── Data shown

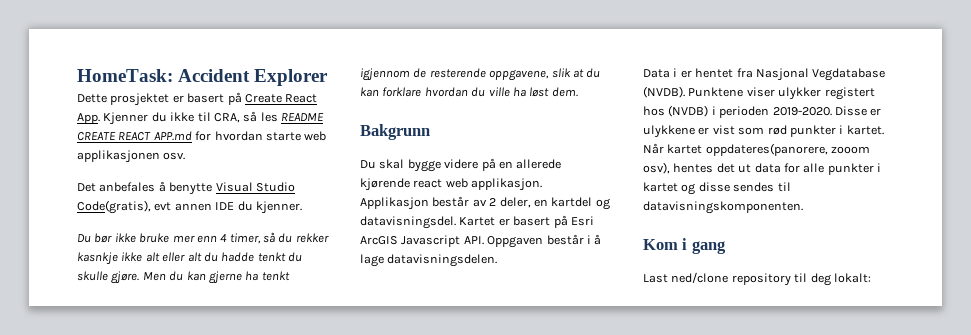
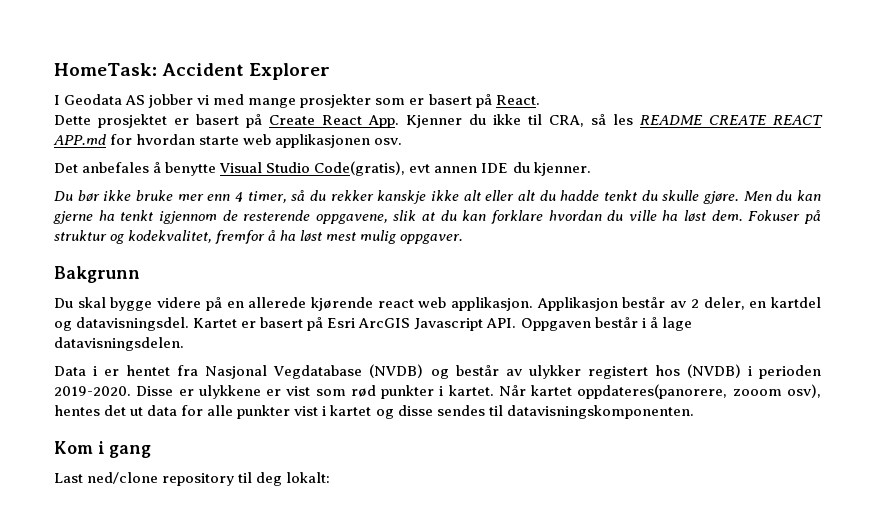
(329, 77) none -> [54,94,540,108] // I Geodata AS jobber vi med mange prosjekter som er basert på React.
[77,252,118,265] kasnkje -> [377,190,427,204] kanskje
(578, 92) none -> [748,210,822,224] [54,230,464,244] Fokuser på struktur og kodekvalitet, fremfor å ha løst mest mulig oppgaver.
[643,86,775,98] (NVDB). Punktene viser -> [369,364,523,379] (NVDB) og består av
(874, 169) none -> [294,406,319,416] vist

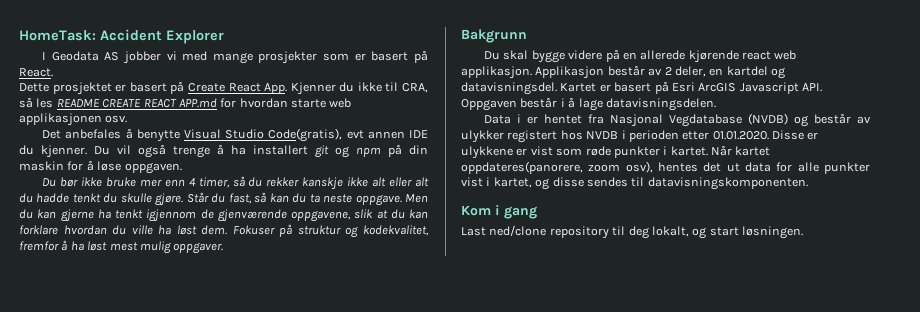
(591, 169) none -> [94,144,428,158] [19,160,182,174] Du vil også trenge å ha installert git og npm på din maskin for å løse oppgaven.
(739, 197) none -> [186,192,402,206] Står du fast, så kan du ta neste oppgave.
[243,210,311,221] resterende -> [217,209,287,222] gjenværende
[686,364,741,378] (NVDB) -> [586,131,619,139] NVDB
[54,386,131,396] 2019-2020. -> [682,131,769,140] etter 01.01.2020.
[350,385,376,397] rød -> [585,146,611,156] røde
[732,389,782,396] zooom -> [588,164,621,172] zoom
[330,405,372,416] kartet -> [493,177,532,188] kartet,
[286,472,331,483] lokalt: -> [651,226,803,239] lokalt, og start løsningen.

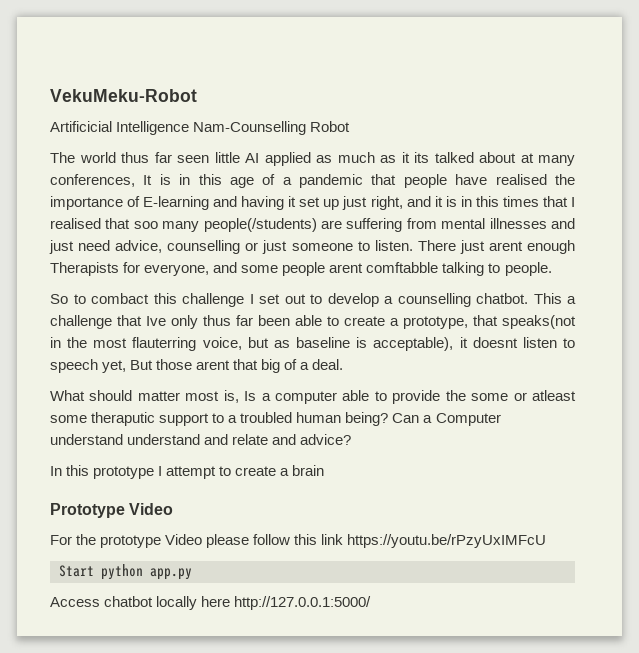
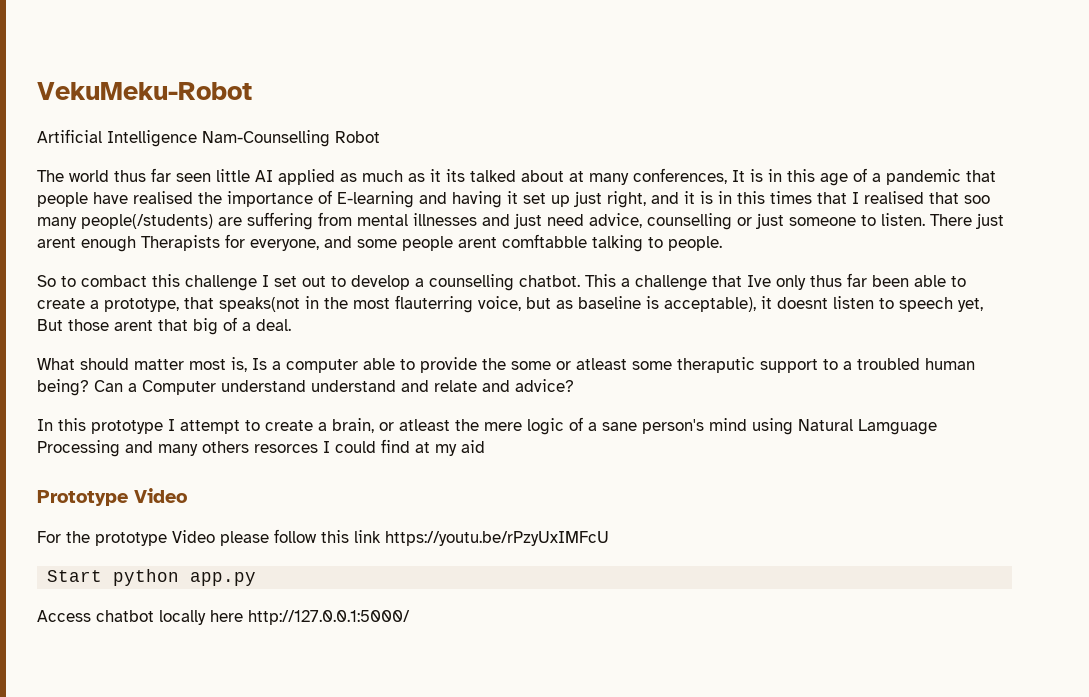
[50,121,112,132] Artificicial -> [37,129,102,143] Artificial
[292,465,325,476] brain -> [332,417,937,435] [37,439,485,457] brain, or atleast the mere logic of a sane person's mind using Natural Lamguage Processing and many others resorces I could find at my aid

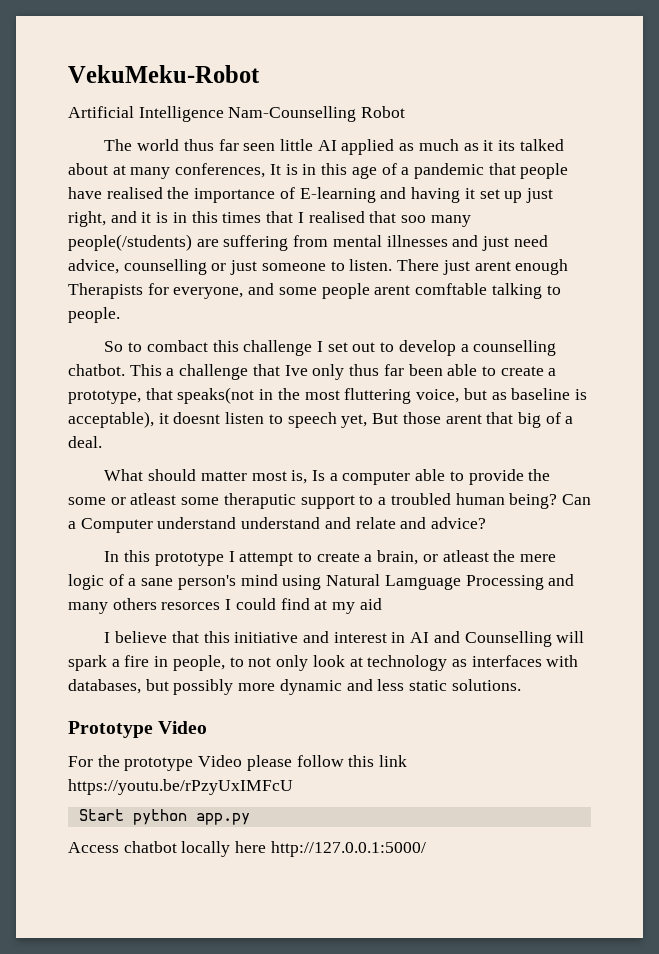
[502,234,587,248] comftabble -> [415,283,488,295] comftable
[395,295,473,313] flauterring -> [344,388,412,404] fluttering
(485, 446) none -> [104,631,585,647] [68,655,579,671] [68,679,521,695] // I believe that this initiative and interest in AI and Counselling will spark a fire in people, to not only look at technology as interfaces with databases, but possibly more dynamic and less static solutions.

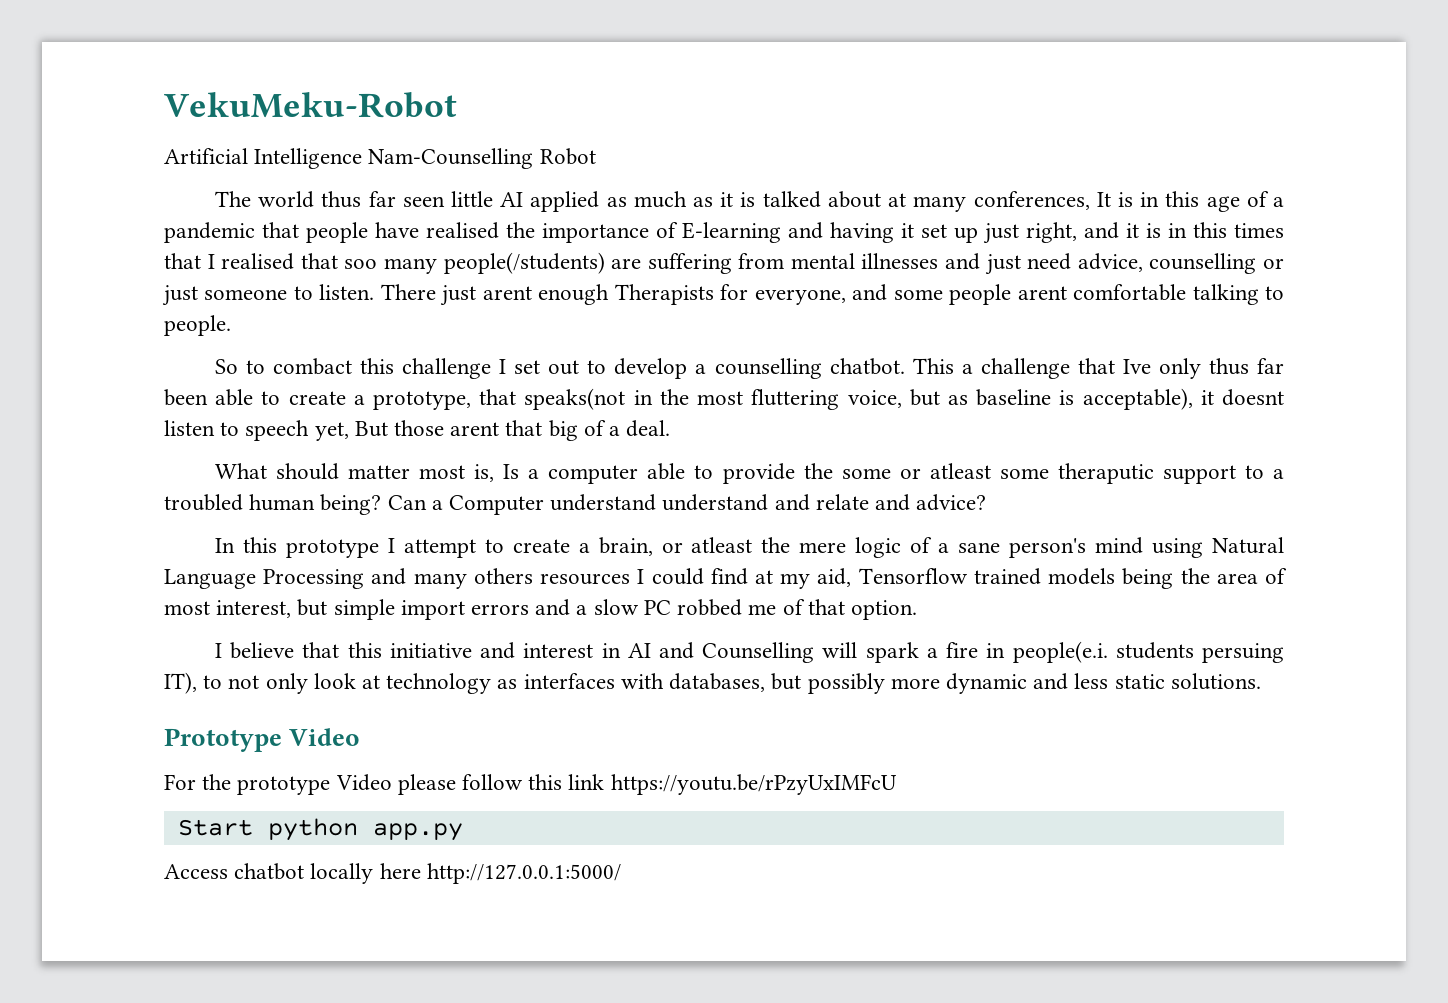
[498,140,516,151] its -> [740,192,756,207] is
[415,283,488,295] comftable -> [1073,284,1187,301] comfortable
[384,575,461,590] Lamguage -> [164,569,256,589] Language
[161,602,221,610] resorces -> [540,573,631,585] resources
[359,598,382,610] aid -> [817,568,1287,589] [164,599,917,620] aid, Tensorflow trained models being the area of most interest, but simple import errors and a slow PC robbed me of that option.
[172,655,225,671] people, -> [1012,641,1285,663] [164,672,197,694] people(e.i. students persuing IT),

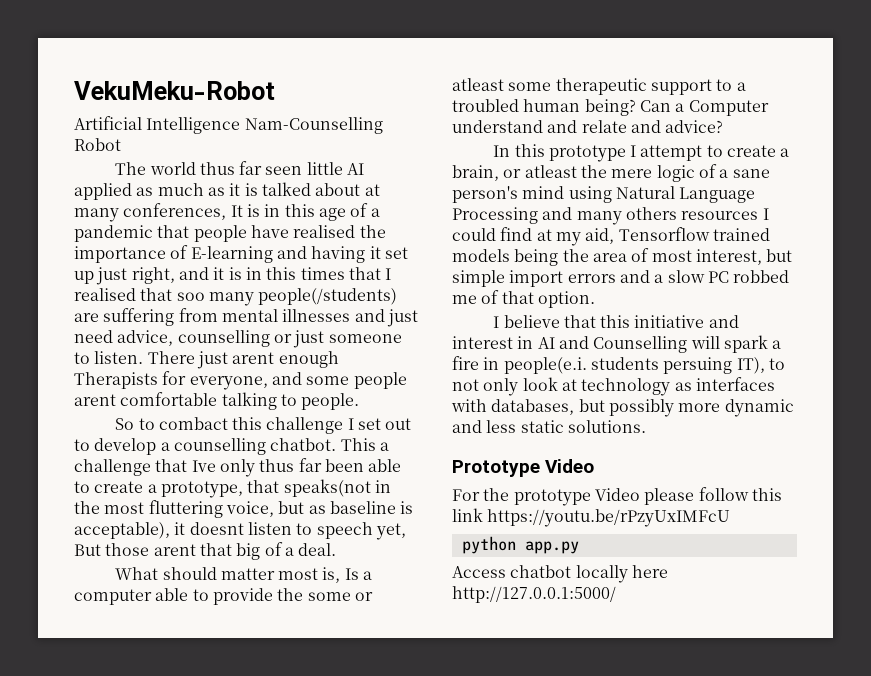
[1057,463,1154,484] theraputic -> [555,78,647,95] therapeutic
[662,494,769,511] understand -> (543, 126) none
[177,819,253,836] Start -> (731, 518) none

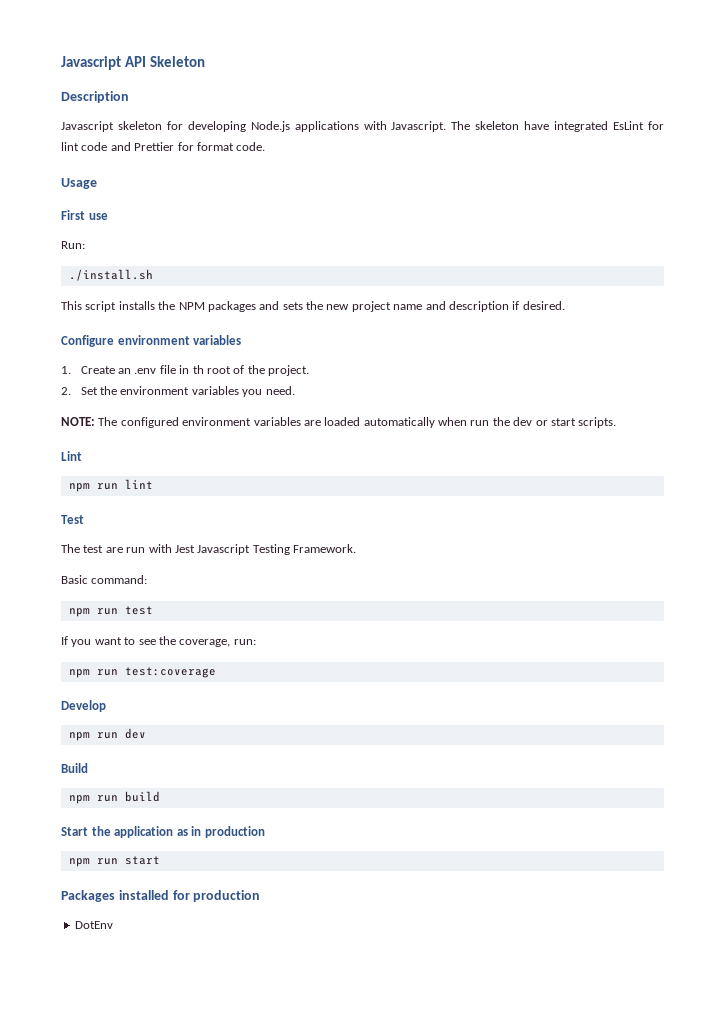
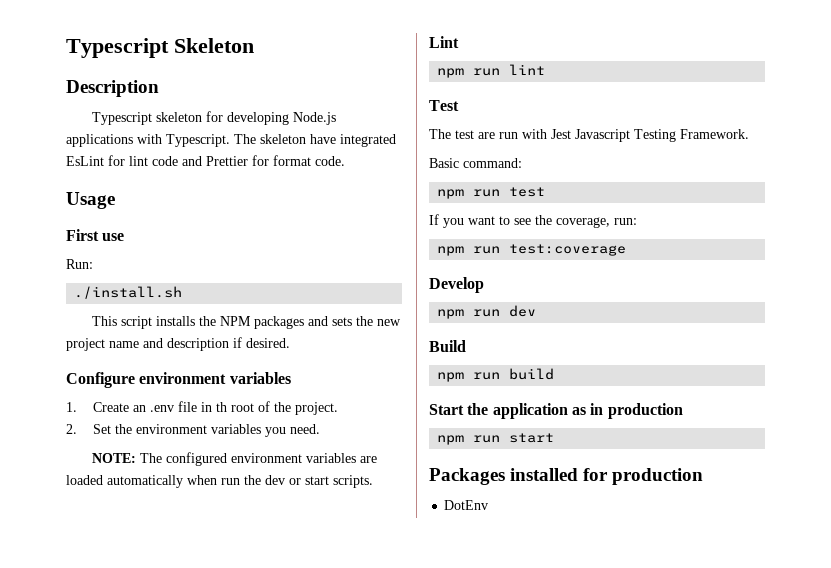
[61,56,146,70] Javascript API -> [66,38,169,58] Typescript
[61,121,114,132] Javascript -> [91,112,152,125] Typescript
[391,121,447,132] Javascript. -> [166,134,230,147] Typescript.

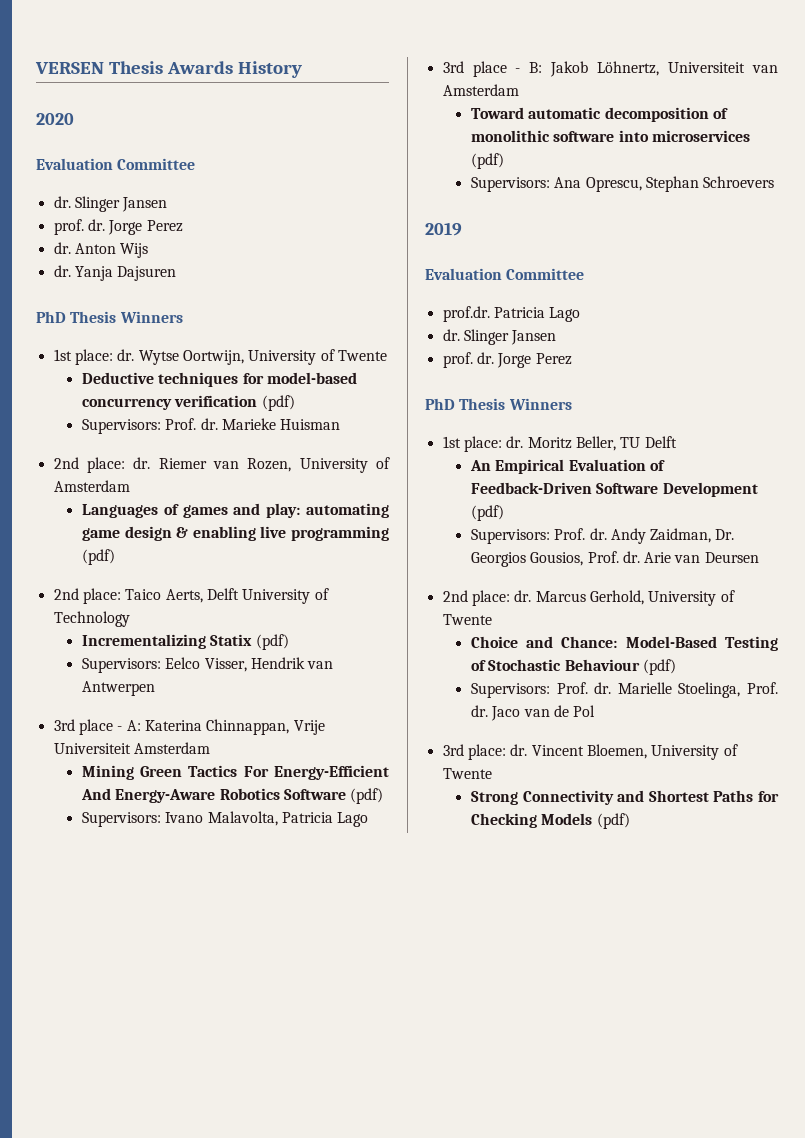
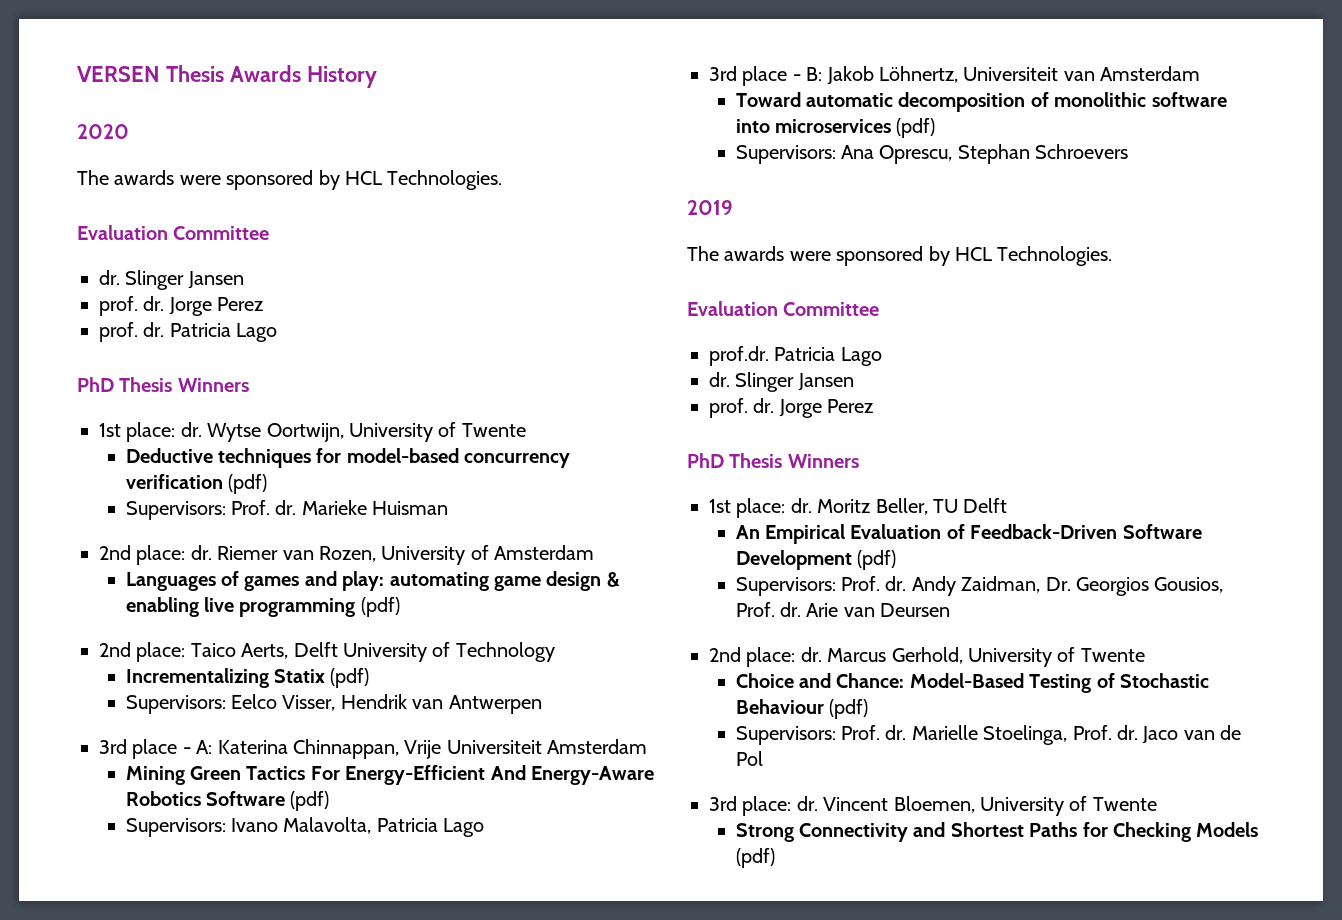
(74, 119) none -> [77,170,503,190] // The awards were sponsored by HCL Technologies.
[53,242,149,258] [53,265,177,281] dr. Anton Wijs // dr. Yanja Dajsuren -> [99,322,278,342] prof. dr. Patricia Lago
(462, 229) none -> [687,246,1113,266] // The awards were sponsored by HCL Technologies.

────

§ What to work on: Without any of the pictures, set the entries down again exactly as written.

§ Problem solution:
(329, 77) none -> [54,94,540,108] // I Geodata AS jobber vi med mange prosjekter som er basert på React.
[77,252,118,265] kasnkje -> [377,190,427,204] kanskje
(578, 92) none -> [748,210,822,224] [54,230,464,244] Fokuser på struktur og kodekvalitet, fremfor å ha løst mest mulig oppgaver.
[643,86,775,98] (NVDB). Punktene viser -> [369,364,523,379] (NVDB) og består av
(874, 169) none -> [294,406,319,416] vist

(591, 169) none -> [94,144,428,158] [19,160,182,174] Du vil også trenge å ha installert git og npm på din maskin for å løse oppgaven.
(739, 197) none -> [186,192,402,206] Står du fast, så kan du ta neste oppgave.
[243,210,311,221] resterende -> [217,209,287,222] gjenværende
[686,364,741,378] (NVDB) -> [586,131,619,139] NVDB
[54,386,131,396] 2019-2020. -> [682,131,769,140] etter 01.01.2020.
[350,385,376,397] rød -> [585,146,611,156] røde
[732,389,782,396] zooom -> [588,164,621,172] zoom
[330,405,372,416] kartet -> [493,177,532,188] kartet,
[286,472,331,483] lokalt: -> [651,226,803,239] lokalt, og start løsningen.

[50,121,112,132] Artificicial -> [37,129,102,143] Artificial
[292,465,325,476] brain -> [332,417,937,435] [37,439,485,457] brain, or atleast the mere logic of a sane person's mind using Natural Lamguage Processing and many others resorces I could find at my aid

[502,234,587,248] comftabble -> [415,283,488,295] comftable
[395,295,473,313] flauterring -> [344,388,412,404] fluttering
(485, 446) none -> [104,631,585,647] [68,655,579,671] [68,679,521,695] // I believe that this initiative and interest in AI and Counselling will spark a fire in people, to not only look at technology as interfaces with databases, but possibly more dynamic and less static solutions.

[498,140,516,151] its -> [740,192,756,207] is
[415,283,488,295] comftable -> [1073,284,1187,301] comfortable
[384,575,461,590] Lamguage -> [164,569,256,589] Language
[161,602,221,610] resorces -> [540,573,631,585] resources
[359,598,382,610] aid -> [817,568,1287,589] [164,599,917,620] aid, Tensorflow trained models being the area of most interest, but simple import errors and a slow PC robbed me of that option.
[172,655,225,671] people, -> [1012,641,1285,663] [164,672,197,694] people(e.i. students persuing IT),

[1057,463,1154,484] theraputic -> [555,78,647,95] therapeutic
[662,494,769,511] understand -> (543, 126) none
[177,819,253,836] Start -> (731, 518) none

[61,56,146,70] Javascript API -> [66,38,169,58] Typescript
[61,121,114,132] Javascript -> [91,112,152,125] Typescript
[391,121,447,132] Javascript. -> [166,134,230,147] Typescript.

(74, 119) none -> [77,170,503,190] // The awards were sponsored by HCL Technologies.
[53,242,149,258] [53,265,177,281] dr. Anton Wijs // dr. Yanja Dajsuren -> [99,322,278,342] prof. dr. Patricia Lago
(462, 229) none -> [687,246,1113,266] // The awards were sponsored by HCL Technologies.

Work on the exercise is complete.